Cubs trust in their core players to get their offense going in 2021

Cubs

CHICAGO, ILLINOIS – SEPTEMBER 15: Willson Contreras #40, Kris Bryant #17, and Javier Baez #9 of the Chicago Cubs celebrate after scoring against the Cleveland Indians at Wrigley Field on September 15, 2020 in Chicago, Illinois. (Photo by Quinn Harris/Getty Images)

MESA, Ariz. – The inability to hit consistently has cost the Cubs another shot at 2016 glory the last three campaigns.

The offense famously “broke” at the end of 2018 when the season ended in a Wild Card loss. It did so again when the team missed the playoffs completely the next season. While the shortened 2020 season saw moments, the Cubs scored only a run in two Wild Card Series games at Wrigley Field against Miami.

Despite this, due to their own hopes for a return of success to some players, budgetary constraints, or not enough trade value for top players, the Cubs haven’t done much from a personnel standpoint to retool the offense. Kyle Schwarber is gone with Joc Pederson taking his place, but almost everyone from 2020 is back again in 2021.

“We believe in this group,” said team president Jed Hoyer of the hitters on the team. “There’s been moments we’ve been proved right and moments recently where we haven’t been proven right.”

But the commitment to the current roster was apparent during Hoyer’s pre-spring training news conference on Tuesday. Hence he said that he doesn’t expect any major changes to the current roster through a trade or free agent signing as workouts begin in Mesa.

That mean’s the team will be relying on their core players and the hope they can reach their potential again this season. It’s also a group that has a number of players in the final year of their contracts, including Javier Baez, Kris Bryant, and Anthony Rizzo.
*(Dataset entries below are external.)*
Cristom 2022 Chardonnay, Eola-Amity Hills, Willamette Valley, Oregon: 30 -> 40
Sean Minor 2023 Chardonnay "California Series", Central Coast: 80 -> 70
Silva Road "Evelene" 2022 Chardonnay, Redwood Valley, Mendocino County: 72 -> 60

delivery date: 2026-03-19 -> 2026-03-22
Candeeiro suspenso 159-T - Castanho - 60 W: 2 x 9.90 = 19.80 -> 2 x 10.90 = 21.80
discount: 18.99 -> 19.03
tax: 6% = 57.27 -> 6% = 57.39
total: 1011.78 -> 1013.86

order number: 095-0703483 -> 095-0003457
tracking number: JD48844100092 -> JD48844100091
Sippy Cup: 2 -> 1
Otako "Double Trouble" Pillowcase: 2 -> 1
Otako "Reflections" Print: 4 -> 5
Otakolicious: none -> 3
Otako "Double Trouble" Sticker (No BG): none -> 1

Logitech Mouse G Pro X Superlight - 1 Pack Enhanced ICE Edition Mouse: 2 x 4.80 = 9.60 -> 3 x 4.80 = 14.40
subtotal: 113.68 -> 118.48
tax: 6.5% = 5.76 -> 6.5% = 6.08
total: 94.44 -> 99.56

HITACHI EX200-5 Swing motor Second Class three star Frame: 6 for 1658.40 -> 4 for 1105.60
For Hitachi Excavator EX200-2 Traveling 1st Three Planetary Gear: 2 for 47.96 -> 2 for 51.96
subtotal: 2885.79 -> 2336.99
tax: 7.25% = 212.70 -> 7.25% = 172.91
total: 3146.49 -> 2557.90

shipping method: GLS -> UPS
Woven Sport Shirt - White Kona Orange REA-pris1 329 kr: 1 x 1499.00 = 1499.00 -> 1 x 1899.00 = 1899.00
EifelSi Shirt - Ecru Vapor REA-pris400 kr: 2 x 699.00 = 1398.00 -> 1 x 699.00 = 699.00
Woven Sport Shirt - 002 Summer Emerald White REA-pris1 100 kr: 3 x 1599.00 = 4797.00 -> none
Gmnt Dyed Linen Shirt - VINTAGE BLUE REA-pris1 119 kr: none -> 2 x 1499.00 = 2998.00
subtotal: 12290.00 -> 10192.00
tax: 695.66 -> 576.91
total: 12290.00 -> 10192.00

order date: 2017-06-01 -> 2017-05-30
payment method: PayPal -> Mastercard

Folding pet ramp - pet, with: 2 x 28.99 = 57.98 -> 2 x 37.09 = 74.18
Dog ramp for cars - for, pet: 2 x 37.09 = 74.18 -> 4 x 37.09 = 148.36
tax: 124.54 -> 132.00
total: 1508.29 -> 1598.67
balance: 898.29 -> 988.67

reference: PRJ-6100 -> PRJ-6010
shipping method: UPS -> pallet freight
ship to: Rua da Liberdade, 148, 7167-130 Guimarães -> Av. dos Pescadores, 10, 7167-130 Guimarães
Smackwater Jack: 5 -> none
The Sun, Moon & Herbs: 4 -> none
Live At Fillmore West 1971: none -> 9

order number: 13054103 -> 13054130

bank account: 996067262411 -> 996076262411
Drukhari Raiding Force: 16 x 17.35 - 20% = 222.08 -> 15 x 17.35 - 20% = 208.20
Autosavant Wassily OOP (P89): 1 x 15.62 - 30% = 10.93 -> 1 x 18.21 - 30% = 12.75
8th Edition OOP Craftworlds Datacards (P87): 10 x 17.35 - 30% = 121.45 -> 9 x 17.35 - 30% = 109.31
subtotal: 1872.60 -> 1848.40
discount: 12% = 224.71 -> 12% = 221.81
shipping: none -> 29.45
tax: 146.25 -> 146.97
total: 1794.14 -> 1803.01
Those players along with others in the lineup like Willson Contreras, Ian Happ, and Jason Heyward have the full faith of Hoyer as the team preps for the 2021 season.

It might not seem like the best move, considering the core has struggled to get their consistency back after the runs to MLB’s Final Four & a title in 2016. Hoyer said he spent plenty of the offseason speaking with second-year manager David Ross about fixing the lineup. During those discussions, a few points of emphasis came up to work on during spring training.

“When you look at the names in the lineup, it’s a really good lineup. I think have to do a better job as a collective of putting that together and scoring runs,” said Hoyer. “The two things that I would emphasize are hitting velocity, which is something we got away from last year and was certainly exposed against the Marlins who had two really hard-throwing starting pitchers.

“Then our decision-making has degraded over the last three or four years. We have to do a better job of making decisions in the box, of grinding at-bats, of, for example, full counts, I think we’ve struggled. So I think we have to do a better job making decisions.”

Ross said with a number of the same players the lineup won’t change very much to start in 2021, yet he believes there are enough players added to the roster to allow him flexibility if players struggle.

“We’ve got guys I need to trust in,” said Ross. “We’ve got great depth. I thought we really did a good job as of late of picking up some depth players that have been on winning teams, know how to be professional. I think we’ve got a really good, well-rounded team where if we do struggle against a certain side or in certain areas, we’ve got guys that can fill in certain roles for time being while guys figure things out over the course of a long season.”

As long as the offense can do so, and keep it going in the early fall, their faith will be rewarded.